А смотреть было на что. Всякая земля под его ногою становилась теннисной площадкой: ракеткой: ладонью. Земля его как будто отдавала — туда, откуда бросили, а то — опять возвращало. Просто, им небо и земля играли в мяч.
Мы — смотрели.
* * *
Его доверчивость равнялась только его недоверчивости. Он доверял — вверялся! — первому встречному, но что-то в нем не доверяло — лучшему другу. Потому их и не было.
* * *
Как он всегда боялся: задеть, помешать, оказаться лишним! Как даже не вовремя, а раньше времени — исчезал, тут же, по мнительности своей, выдумав себе срочное дело, которое оказывалось сидением в первом встречном осточертелом кафе. Какой — опережающий вход — опережающий взгляд, сами глаза опережающий страх из глаз, страх, которым он как щупальцами ощупывал, как рукой обшаривал и, в нетерпении придя, как метлой обмахивал пол и стены — всю почву, весь воздух, всю атмосферу данной комнаты, страх — меня бы первую ввергший в столбняк, если бы я разом, вскочив на обе ноги, не дав себе понять и подпасть — на его страх, как Дуров на злого дога: «Борис Николаевич! Господи, как я вам рада!»
Страх, сменявшийся — каким сиянием!
Не знаю его жизни до меня, знаю, что передо мною был затравленный человек. Затравленность и умученность ведь вовсе не требуют травителей и мучителей, для них достаточно самых простых нас, если только перед нами — не-свой: негр, дикий зверь, марсианин, поэт, призрак. Не-свой рожден затравленным.
* * *
О Белом всегда говорили с интонацией «бедный». «Ну, как вчера Белый?» — «Ничего. Как будто немножко лучше». Или:
«А Белый нынче был совсем хорош». Как о трудно-больном. Безнадежно-больном. С тем пусть крохотным, пусть истовым, но непременным оттенком превосходства: здоровья над болезнью, здравого смысла над безумием, нормы — хотя бы над самым прекрасным казусом.
* * *
Остается последнее: вечерне-ночная поездка с ним в Шарлоттенбург. И это последнее осталось во мне совершенным сновидением. Просто — как схватило дух, так до самого подъезда и не отпустило, как я до самого подъезда не отпустила его руки, которую на этот раз — сама взяла.
Помню только расступающиеся статуи, рассекаемые перекрестки, круто огибаемые площади — серизну — розовизну — голубизну…
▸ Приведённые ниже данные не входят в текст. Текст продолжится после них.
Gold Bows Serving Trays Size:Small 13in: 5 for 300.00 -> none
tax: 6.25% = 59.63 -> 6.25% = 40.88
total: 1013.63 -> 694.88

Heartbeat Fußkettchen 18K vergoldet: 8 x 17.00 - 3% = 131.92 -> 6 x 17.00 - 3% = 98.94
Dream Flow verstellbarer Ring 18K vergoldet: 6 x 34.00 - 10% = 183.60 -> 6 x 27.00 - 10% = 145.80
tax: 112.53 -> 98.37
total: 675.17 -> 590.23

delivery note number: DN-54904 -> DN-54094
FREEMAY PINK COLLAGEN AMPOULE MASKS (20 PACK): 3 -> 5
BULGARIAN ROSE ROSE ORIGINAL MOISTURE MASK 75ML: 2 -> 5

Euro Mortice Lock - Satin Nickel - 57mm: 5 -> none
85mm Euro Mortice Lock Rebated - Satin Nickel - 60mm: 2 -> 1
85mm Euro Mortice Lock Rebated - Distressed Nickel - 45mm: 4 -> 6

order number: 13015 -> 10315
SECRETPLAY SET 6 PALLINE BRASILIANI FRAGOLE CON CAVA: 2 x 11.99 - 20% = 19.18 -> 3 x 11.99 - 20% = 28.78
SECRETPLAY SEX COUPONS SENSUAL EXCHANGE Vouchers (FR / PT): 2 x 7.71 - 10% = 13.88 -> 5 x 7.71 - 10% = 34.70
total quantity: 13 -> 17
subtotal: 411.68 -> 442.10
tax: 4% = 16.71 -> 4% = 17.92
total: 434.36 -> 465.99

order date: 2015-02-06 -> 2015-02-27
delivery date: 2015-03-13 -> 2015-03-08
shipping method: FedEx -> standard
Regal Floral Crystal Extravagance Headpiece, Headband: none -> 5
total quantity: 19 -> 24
Слов не помню, кроме отрывистого: «Weiter! Weiter![150]» — звучащего совсем не за пределы Берлина, а за пределы земли.
Думаю, что в этой поездке я впервые увидела Белого в его основной стихии: полете, в родной и страшной его стихии— пустых пространств, потому и руку взяла, чтобы еще удержать на земле.
Рядом со мной сидел пленный дух.
* * *
Как это было? Этого вовсе не было. Прощания вовсе не было. Было — исчезновение.
Думаю, его просто увезли — друзья, так же просто на неуютное немецкое море, как раньше в то самое Zossen, и он так же просто дал себя увезти. Белый всякого встречного принимал за судьбу и всякое случайное жилище за суждённое.